A graphical representation of the entire process provides not only an overview, but also insight into the various sub-processes. The purpose of the flowchart is to be complete, to prevent parts of the process from being overlooked, and further, to guide the team so that they are not overwhelmed by the complexity of the process [29]. In order to obtain a detailed understanding of the process of waste generation, the team investigate what kind of products and materials are disposed of. Every group of items that is disposed of is called a sub-step (for example, the disposal of 10 identical cotton gauzes counts as 1 item). They then investigate which waste streams they are disposed of through, and how this waste stream is handled. This is described graphically by means of a flowchart.

Step 4: Hazard analysis

In the original HFMEA, this step identifies all the possible failure modes of the sub-steps, and a hazard score (a measure of the impact on patients if the error occurs) is calculated.
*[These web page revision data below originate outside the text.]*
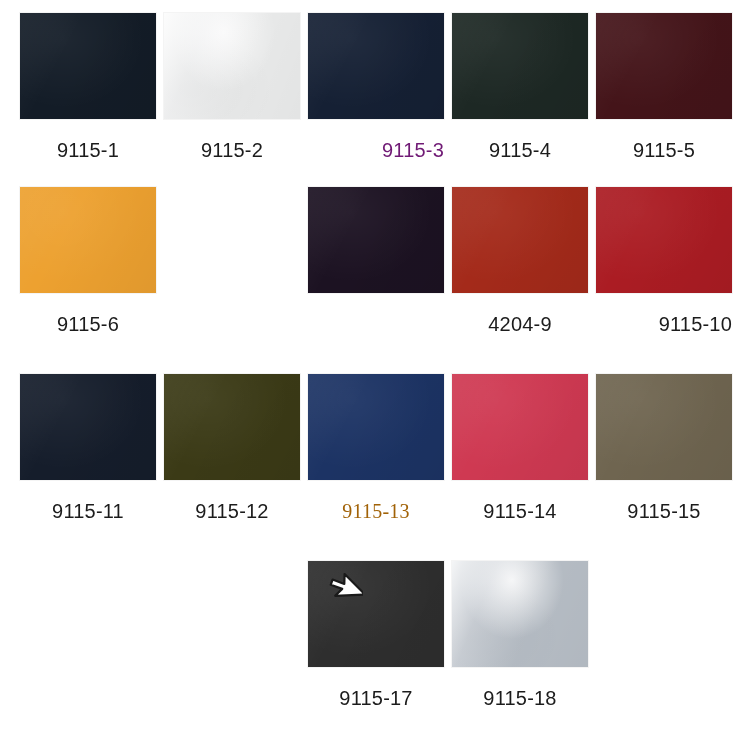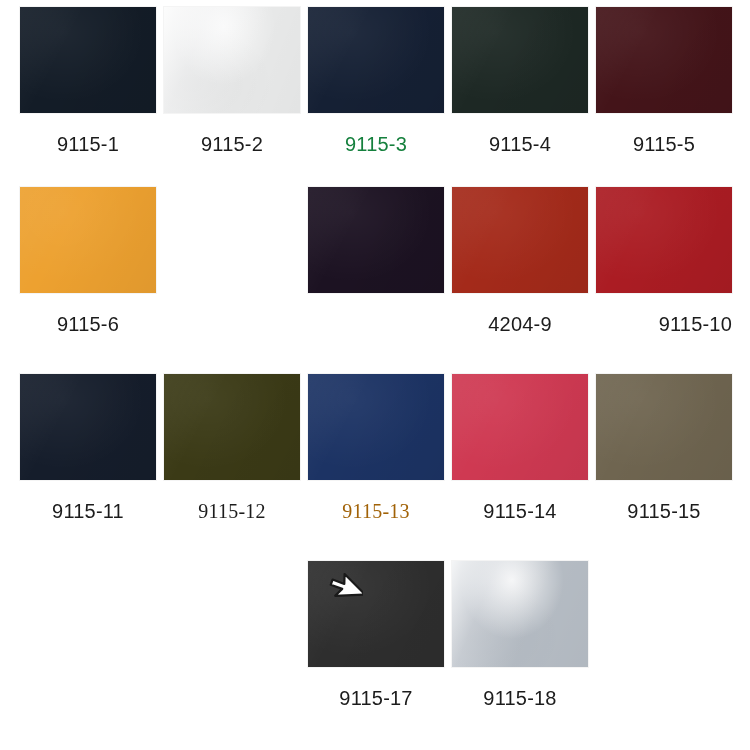"9115-1" div.swatch-row { top: 7px -> 13px }
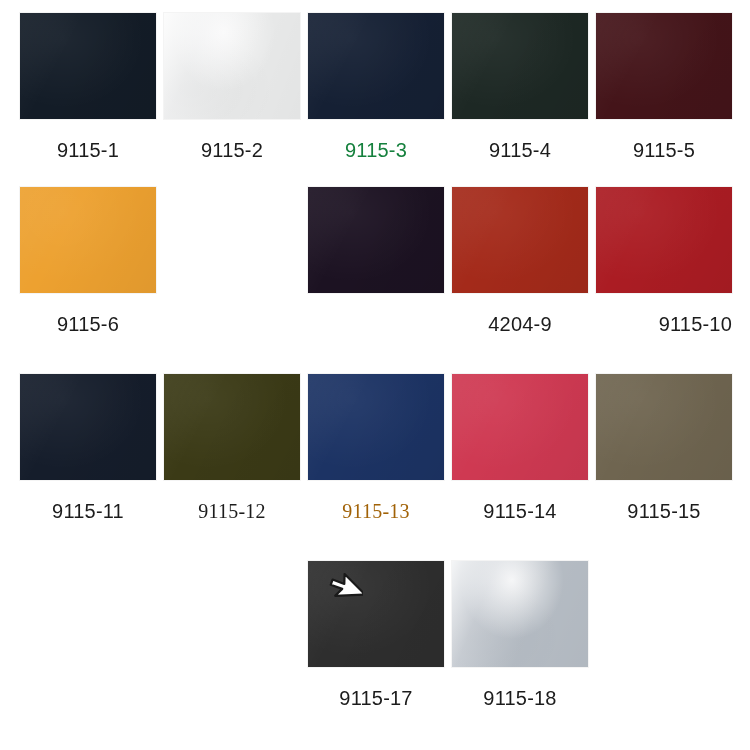"9115-3" span.swatch-label { color: #15803d -> #701a75; text-align: none -> right }
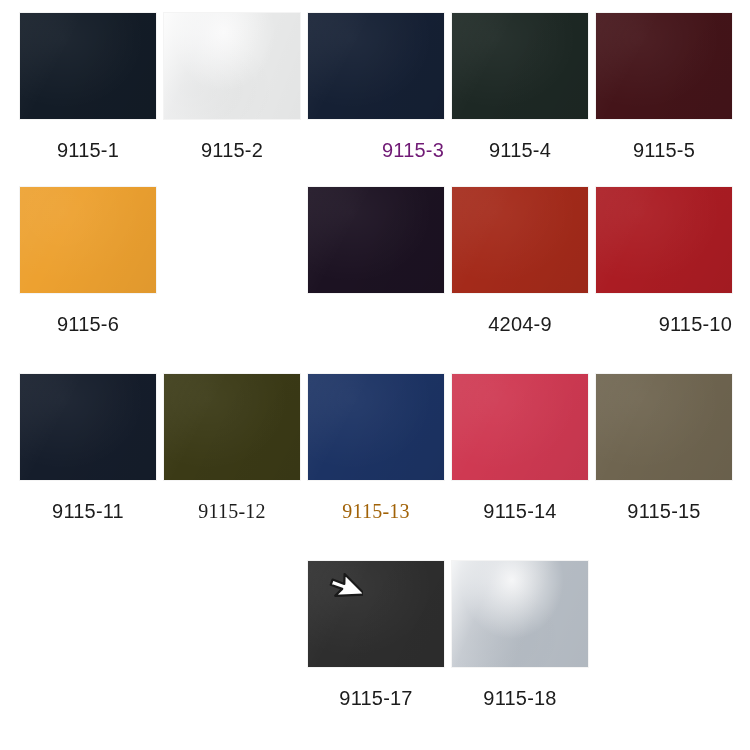"9115-12" span.swatch-label { font-family: Liberation Serif, serif -> none }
This hazard score is displayed in a matrix to provide an overview of the severity and probability of the potential error.

In our HSMEA, the environmental hazard of all sub-steps (items that are disposed of) identified in Step 3 are quantified in Step 4 by means of the amount of waste (in kg) produced, and the carbon footprint of the waste stream it is disposed of through (kg CO₂ equivalents). In order to calculate the carbon footprint, DEFRA greenhouse gas life cycle conversion factors for waste disposal are used (

Table 3. Waste stream CO₂-eq emission factors (kg CO₂-eq/ton) [25].

Material	Recycling	Production	Waste Disposal	Total Waste Stream
Plastic foils	Y	2591	−447	2144
Average plastics	Y	3179	−282	2897
Paper and cardboard	Y	1107	−219	888
Paper and cardboard	N	1107	−519	588
Muniscipal Sold Waste	N	3179	1197	4376
Regulated Medical Waste	N	3179	1833	5012

).

These conversion factors take into account greenhouse gas emissions generated both upstream (production, transport) and downstream (transport, disposal). MacNeill et al., used this method to quantify the carbon footprint of surgical waste in their study on carbon footprinting operating theaters in three health systems [9].

Furthermore, in Step 4, a decision tree is applied to each sub-step. The decision tree serves as a triaging function. It ensures that if a solution to a similar problem has been encountered in a previous HSMEA, this process does not have to be gone through again. The decision tree then determines whether the HSMEA process should continue for the sub-step (‘proceed’) or should be terminated (‘stop’) (Figure 1).

Step 5: Actions and outcome measures

For every sub-step (items that are disposed of), as identified in Step 3, that passes through the decision tree, the team members now have to identify a sustainable solution. Here, the cornerstones for waste reduction in the OR (‘reduce’, ‘reuse’, and ‘recycle’) are applied [13]. These classic three Rs of waste minimization strategies have been supplemented with ‘rethink’, ‘refuse’ and ‘refrain’ from action. ‘Rethink’ to consider alternatives for the item instead waste disposal, ‘refuse’ if the item turns out to be redundant and can be omitted, and ‘refrain’ if some sub-steps cannot be made more sustainable at the moment.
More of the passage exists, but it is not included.